■ Records from a dataset ■

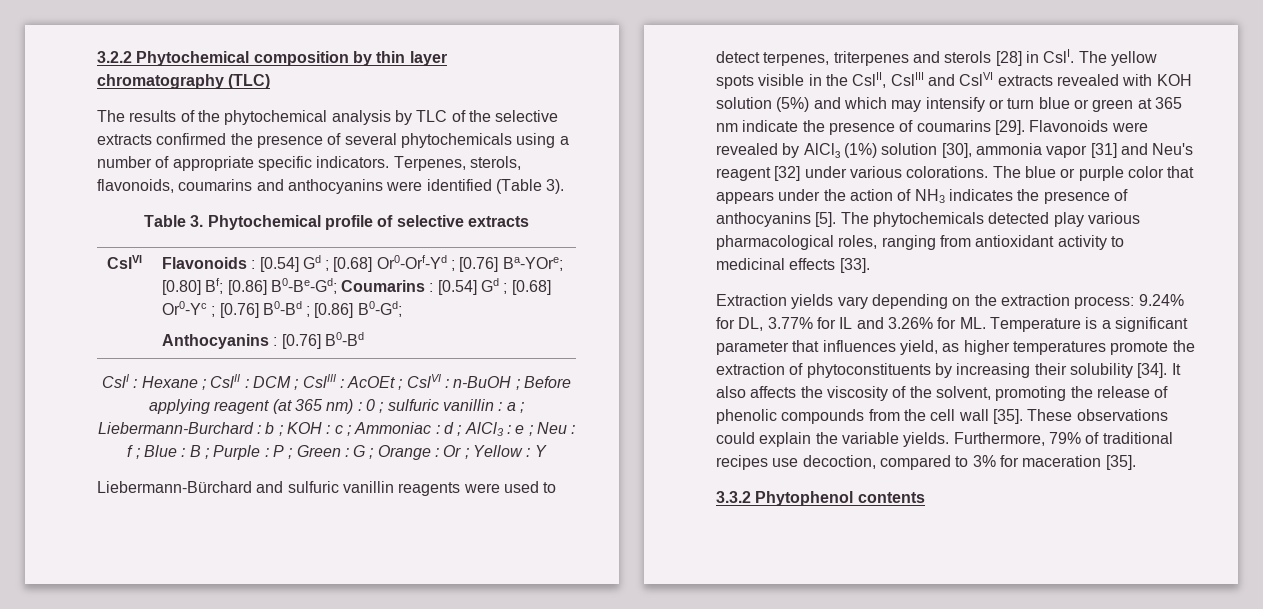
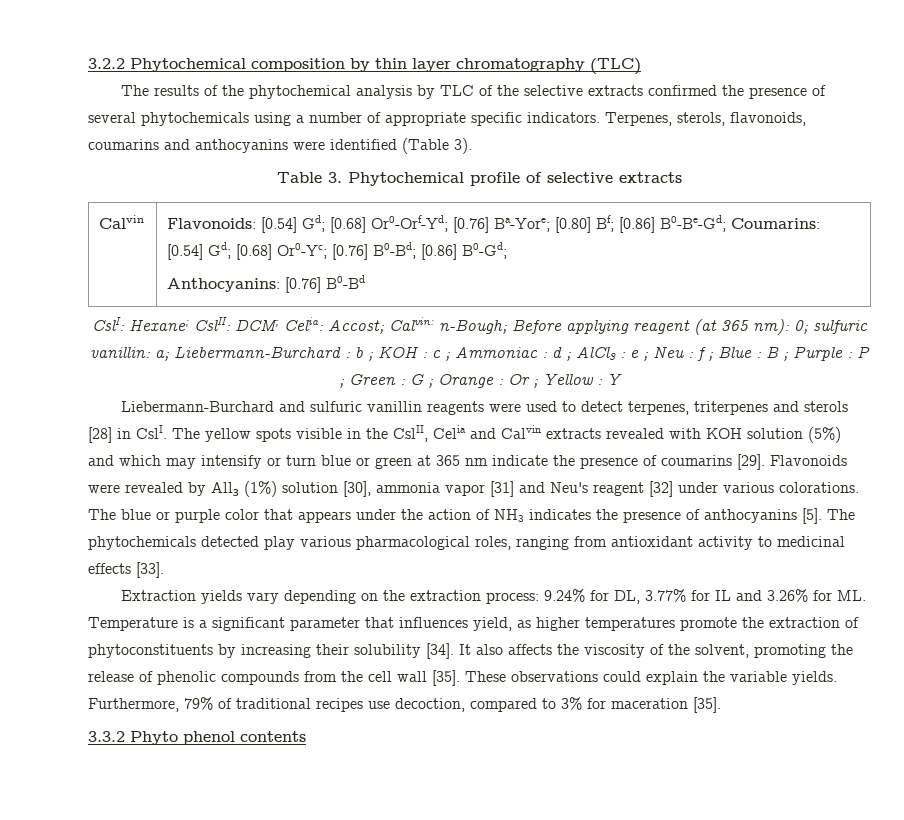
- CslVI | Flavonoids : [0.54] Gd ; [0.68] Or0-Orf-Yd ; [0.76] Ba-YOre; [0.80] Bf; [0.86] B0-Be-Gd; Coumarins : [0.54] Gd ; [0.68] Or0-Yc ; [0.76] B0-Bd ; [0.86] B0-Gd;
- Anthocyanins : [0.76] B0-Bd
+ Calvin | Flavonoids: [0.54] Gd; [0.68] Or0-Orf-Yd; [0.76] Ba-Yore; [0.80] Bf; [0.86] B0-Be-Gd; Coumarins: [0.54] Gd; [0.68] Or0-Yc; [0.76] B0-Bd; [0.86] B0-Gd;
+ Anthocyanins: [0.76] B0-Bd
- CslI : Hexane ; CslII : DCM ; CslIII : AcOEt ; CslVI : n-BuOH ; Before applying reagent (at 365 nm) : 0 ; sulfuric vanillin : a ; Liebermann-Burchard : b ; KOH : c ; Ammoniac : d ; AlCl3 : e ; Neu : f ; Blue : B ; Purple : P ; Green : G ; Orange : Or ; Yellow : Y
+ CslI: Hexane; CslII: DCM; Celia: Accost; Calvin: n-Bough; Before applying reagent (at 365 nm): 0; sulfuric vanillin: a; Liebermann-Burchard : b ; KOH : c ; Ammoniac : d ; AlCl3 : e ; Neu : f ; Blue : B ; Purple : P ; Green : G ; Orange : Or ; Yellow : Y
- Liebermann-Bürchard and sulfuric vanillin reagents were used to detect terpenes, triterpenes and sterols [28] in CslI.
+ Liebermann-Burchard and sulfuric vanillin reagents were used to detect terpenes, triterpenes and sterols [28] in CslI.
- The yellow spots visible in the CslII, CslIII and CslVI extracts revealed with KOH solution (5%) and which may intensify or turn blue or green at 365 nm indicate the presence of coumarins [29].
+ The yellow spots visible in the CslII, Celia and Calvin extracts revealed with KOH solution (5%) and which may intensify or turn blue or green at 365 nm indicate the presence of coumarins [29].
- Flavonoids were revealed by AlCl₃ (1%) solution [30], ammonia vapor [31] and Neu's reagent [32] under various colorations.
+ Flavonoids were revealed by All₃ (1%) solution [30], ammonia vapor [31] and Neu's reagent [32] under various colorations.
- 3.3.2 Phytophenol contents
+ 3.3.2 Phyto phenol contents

■ ASSIGNED TASK ■
Show the lines from the data above that contain the string "vapor".

■ PROBLEM SOLUTION ■
- Flavonoids were revealed by AlCl₃ (1%) solution [30], ammonia vapor [31] and Neu's reagent [32] under various colorations.
+ Flavonoids were revealed by All₃ (1%) solution [30], ammonia vapor [31] and Neu's reagent [32] under various colorations.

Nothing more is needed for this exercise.